We were enchanted by the stories he told us. We saw the pleasure the telling gave him, for in the stories he was not a deposed and imprisoned man but a young tsarevich traveling all over the world on imperial yachts and elegant trains, welcomed by kings and queens.

The Easter of 1917 was a chilly one, with snowflakes still swirling about. Stana and I begged onion skins and beets from Toma so that we could dye
Easter eggs. Only a few eggs could be spared. Because they were precious, we took pains with our efforts, carefully stenciling in wax all of our names. When the eggs were dipped into the dye, the name stood out in white. On her papa’s egg Stana had written “Tsar Nikolai II.”

Under heavy guard we were allowed to visit the Cathedral of St. Catherine for the Easter vigil. The service went on for many hours, but it was not too long for us, for we were delighted to be free of our palace prison. At the end of the service everyone received a candle for the traditional procession around the church celebrating the moment of Christ’s resurrection. I looked forward to the procession, for the sight of all those small tongues of flame flickering in the darkness of the Russian night never ceased to thrill me.

It was not to be. The soldiers said it would cause trouble if we took part in the procession, and they sent all of us, like bad children, off to the palace. Watching
the disappointed Tsar give in to his tormentors, his step heavy, his head down, I thought of our last Easter together, when the Tsar had fulfilled his Easter duty by planting a kiss on the cheek of each and every one of the thousand soldiers in his regiment. It had taken him the whole of Easter Sunday. And how they had cheered him!

Things improved the moment we stepped into the palace. “I smell
kulich
,” Alexei cried, and ran toward the dining room. There it was, like a golden crown, a rich Easter cake. Toma was hovering at the door to see our response. Alexei ran to her and threw his arms around her.

When she could catch her breath, she announced, “All during Lent when we were fasting, I hoarded the eggs and butter. It took two dozen eggs and only the good Lord knows how much butter to make this cake. Now sit down and enjoy the feast.”

I saw how pleased she was to see happy smiles for once. There were platters of ham with horseradish
sauce, kasha, and sauerkraut, and a beautiful
paskha
, so smooth and sweet, it slid down our throats. After dinner we broke the eggs we had dyed and gave one another warm kisses. One person would exclaim, “
Khristos voskres
; Christ has risen,” to which another person would respond in turn, “
Voistinu voskres
; indeed, He has risen!”

Though we protested, the Tsar took some slices of
kulich
and
paskha
down to the guards. I heard him say, “Christ has risen,” and I heard the guards respond, “Indeed, He has risen!”

 

The next day the Tsar called us together. With something of his old regal bearing he announced, “I have just learned that the Minister of Justice, Alexander Kerensky, will visit us today.”

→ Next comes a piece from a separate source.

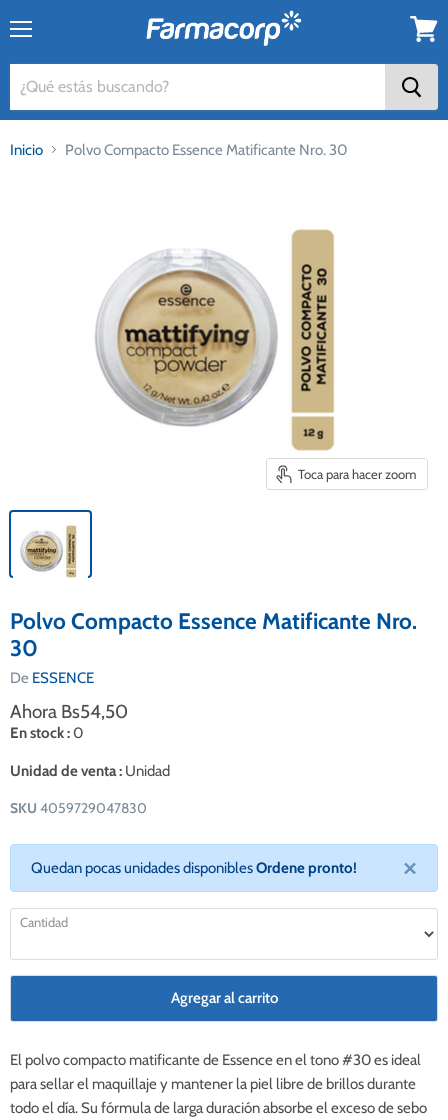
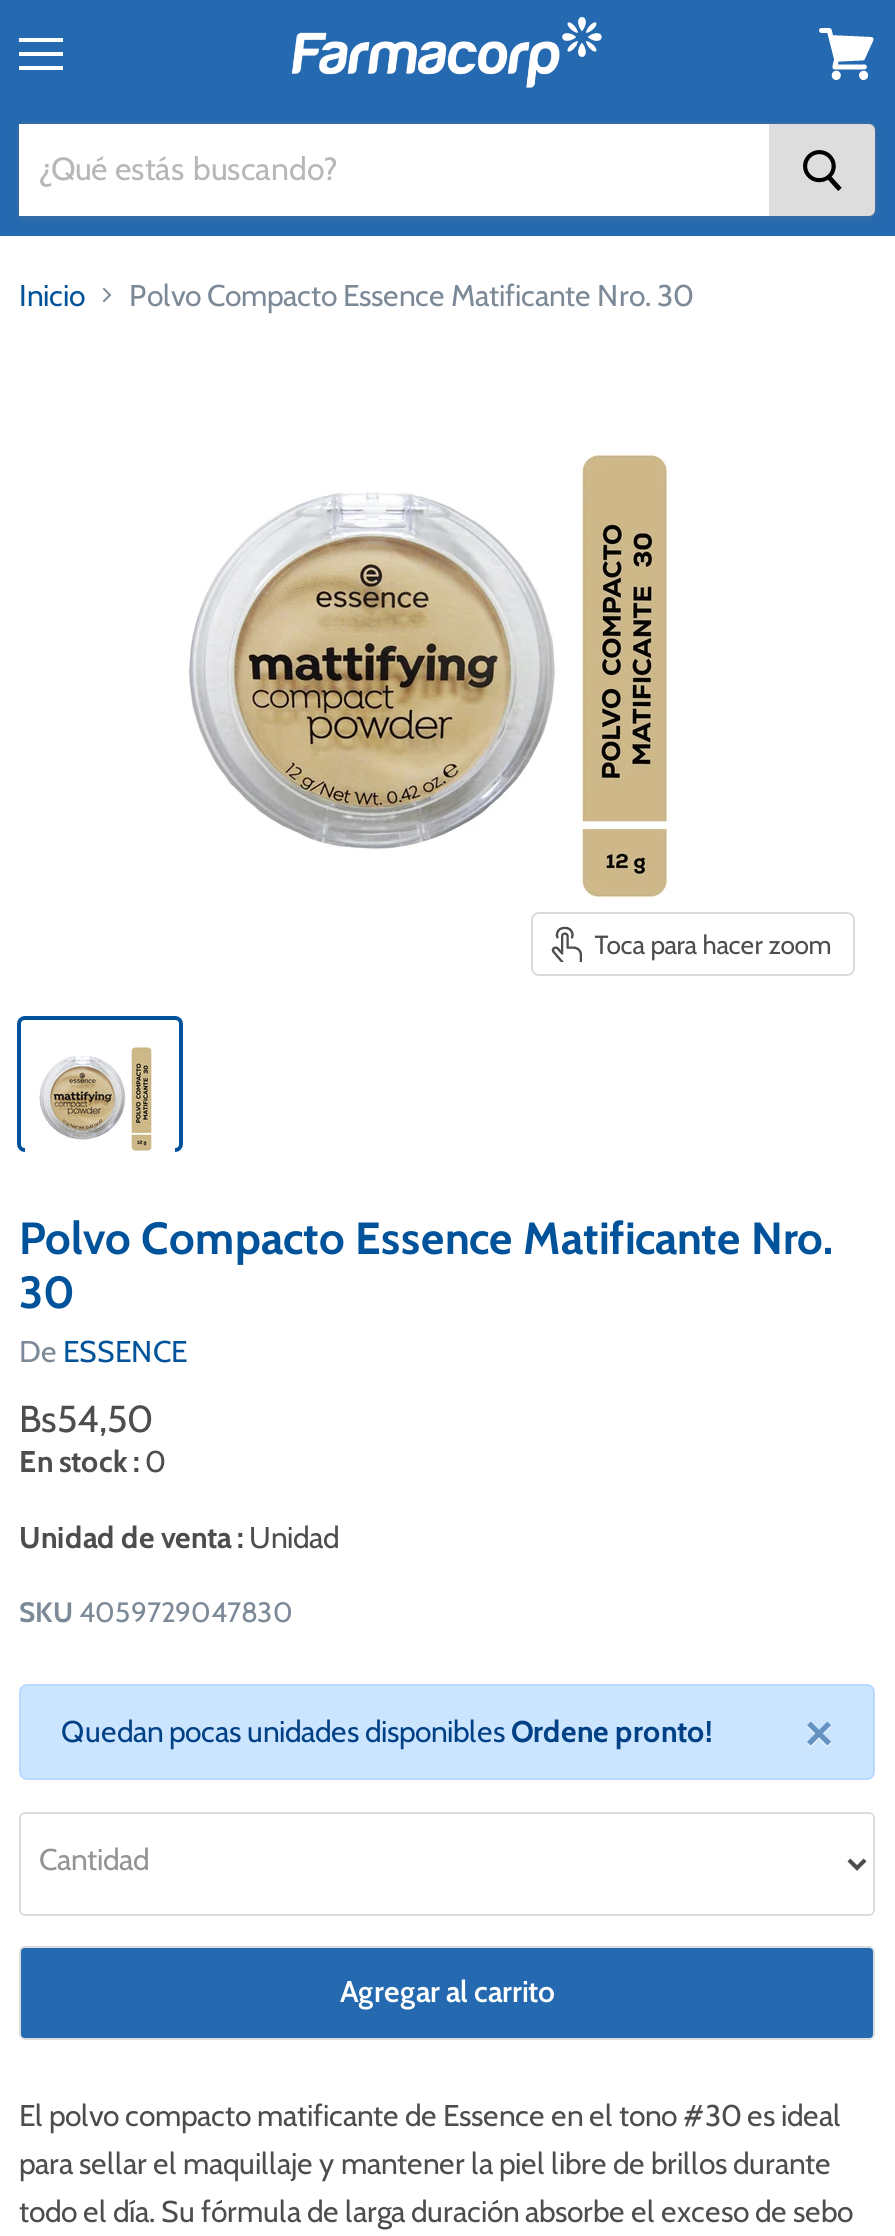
- Ahora Bs54,50
+ Bs54,50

“That brute!” the Empress said. “He is the one who has imprisoned us.”

The Tsar took her hand. “My dear, I understand how you feel, but that is just the response that we
must guard against. Kerensky is the leader of the revolutionary government in Russia. The whole country does his bidding. For the sake of Russia we must do everything we can to make his job easier, and Sunny, we need him on our side.”

The Empress was indignant, but his pet name for her helped to calm her. “But why, Nicky, why should we lift a finger to help him?”

“There are two reasons. First of all I believe he means us no harm. We have been imprisoned for our own protection. Second, the Bolsheviks are breathing down Kerensky’s neck. If the Bolshevik leader, Lenin, takes over the government, then, my dear, we are all finished and Russia as well.”